Cards that offer cash for any travel purchase give people who don’t want to mess with miles — but want to save on travel — a way to get more value from their spending than many straight cashback cards.
With hotel-branded cards, you can use bonus points for travel or transfer them into airline miles with their respective partners, which helps boost miles in a loyalty program to use for things like flights and seat upgrades. Some airline-branded credit cards not only offer intro bonus miles, but also the chance to earn qualifying miles that count toward that all-important elite status. And travel-branded cards offer websites where you can get bonus points to use toward travel.
Sometimes the chance to get higher bonus points may not be worth it, due to a high annual fee or higher spending needed to get them. Cards with high bonus points coupled with lower annual fees and/or spending could be a better fit.
The study is good news for frequent travelers who are finding it more difficult to earn rewards by racking up miles alone. Banks are realizing that some people are frustrated with their airline miles and the rules for using them, said Karimzad.
“The airlines have made it harder to earn miles by flying in recent years,” he said. “Many of them now award miles based on the price of your ticket, instead of how far you fly, making sticking with a single airline mile program less lucrative for people who aren’t heavy business travelers.”

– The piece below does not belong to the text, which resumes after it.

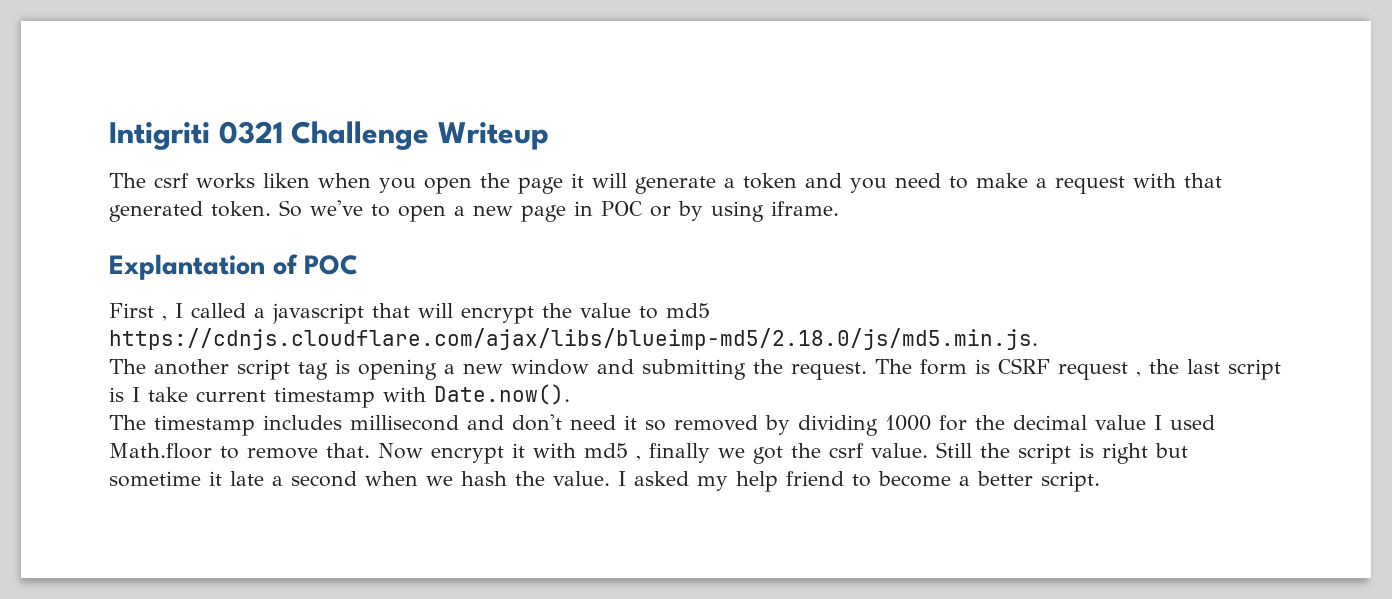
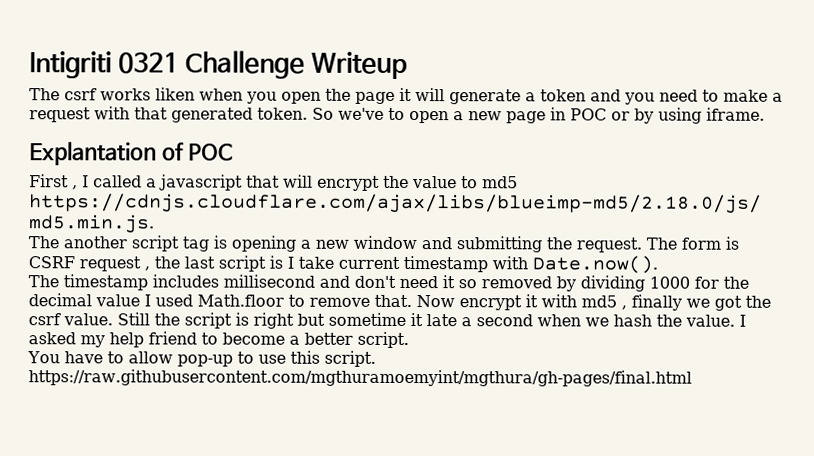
(1100, 481) none -> [27,350,376,367] [28,369,692,387] // You have to allow pop-up to use this script. https://raw.githubusercontent.com/mgthuramoemyint/mgthura/gh-pages/final.html

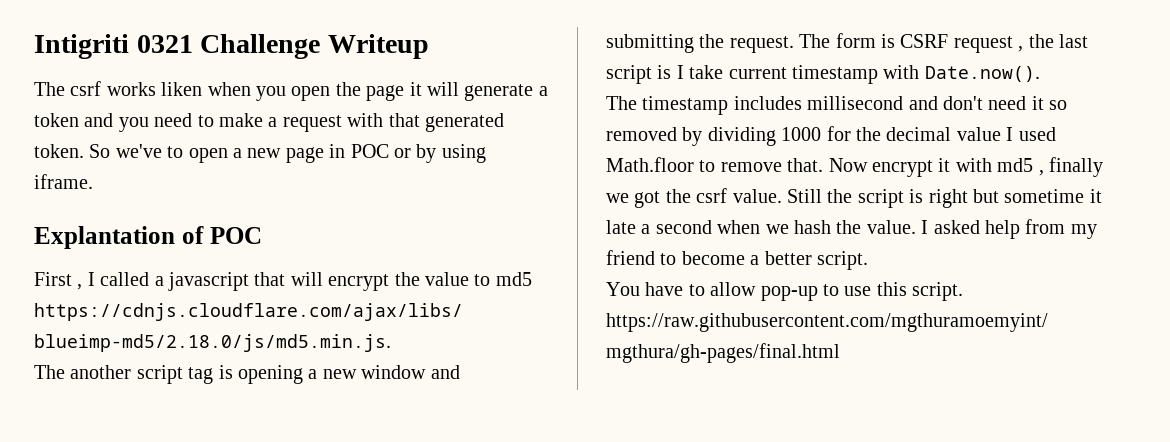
[80,332,144,348] my help -> [985,219,1097,239] help from my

Cards that offer cash for any travel purchase give people who don’t want to mess with miles — but want to save on travel — a way to get more value from their spending than many straight cashback cards, he added.
These days, 50,000 miles is the new 25,000, said Karimzad. “As offers and competition have increased, the bar for going through the trouble of applying for a card has gone up, and consumers should be looking for offers that get them more value than the 25,000 miles of years ago,” he said. “Transferable point cards are the most flexible because you can use the points like cash for travel, or convert the points into real airline miles, so a big bonus on a transferable point card is a great place to start.”
The information related to the Chase Sapphire Preferred® Card and the Chase Sapphire Reserve® has been independently collected by MagnifyMoney and has not been reviewed or provided by the issuer of this card prior to publication.